DSC01331Haruki Murakami is sort of the Japanese Kurt Vonnegut.  He's got a huge youth following even though he's pushing 60;  he's written a whole lot of books that are really similar to one another, and collectively create a strange just slightly imaginary world that vibrates at its own unique frequency.  He's not entirely happy with his homeland.  And, like Vonnegut,  he's regularly derided by critics, yet also wins lots of literary awards.  This didn't seem to bother either of them.   "I'm no artist," he says --- that's Murakami, not Vonnegut, in the book I just finished reading/listening to, "What I Talk About When I Talk About Running."

Murakami's been distance running on and off for 30 years.

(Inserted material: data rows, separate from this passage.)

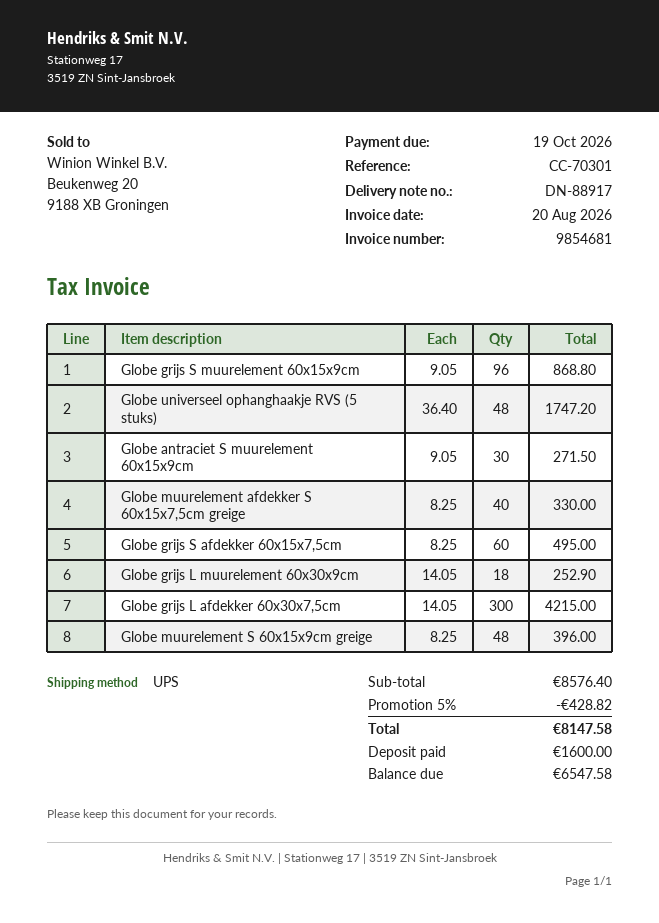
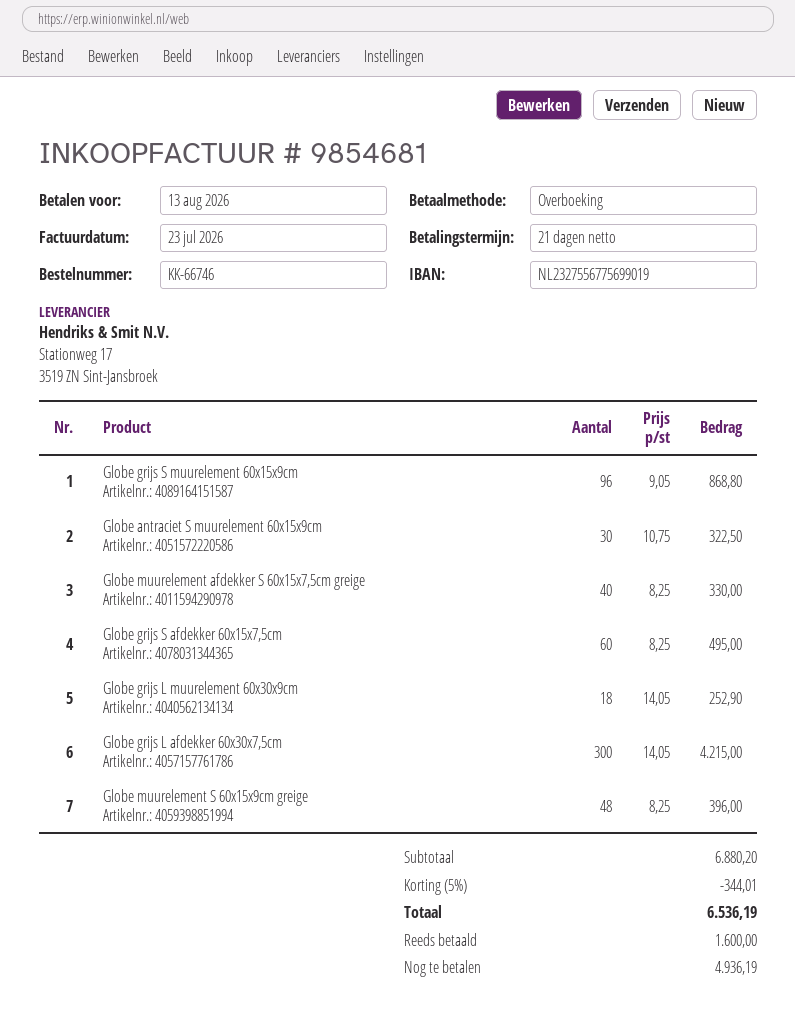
invoice date: 2026-08-20 -> 2026-07-23
due date: 2026-10-19 -> 2026-08-13
Globe universeel ophanghaakje RVS (5 stuks): 48 x 36.40 = 1747.20 -> none
Globe antraciet S muurelement 60x15x9cm: 30 x 9.05 = 271.50 -> 30 x 10.75 = 322.50
subtotal: 8576.40 -> 6880.20
discount: 5% = 428.82 -> 5% = 344.01
total: 8147.58 -> 6536.19
balance: 6547.58 -> 4936.19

If, like me, you like to run a little, you're middle-aged, and you're a writer who's looking for inspiration to go the distance, you're a Murakami fan, and, also, bonus, if you run in Cambridge, Mass... I have a book for you. (ed's note:  the word 'run' when applied to me should be adjusted in the mind to read, 'trudge.' )

Er, or half of it is.  I read a review in the NY TImes that basically said it was the worst piece of drivel ever committed to print -- I exaggerate, a little.  But it'll keep you goin' around Fresh Pond.**

Two stories from it'll give you the feel.  And maybe even a feel for why a) he's derided, b) he's got a huge Grateful Dead like following, and c) every blogger who reads a Murakami book ends up blogging about him.  (google search "Haruki Murakami post"  and you get 340,000 results... well, okay, 103 if you put all three words together, but still there are more than one blog  that's titled "shovelling cultural snow," which is what an HM character calls reviewing pop culture... I know because I considered it for the title of this blog ).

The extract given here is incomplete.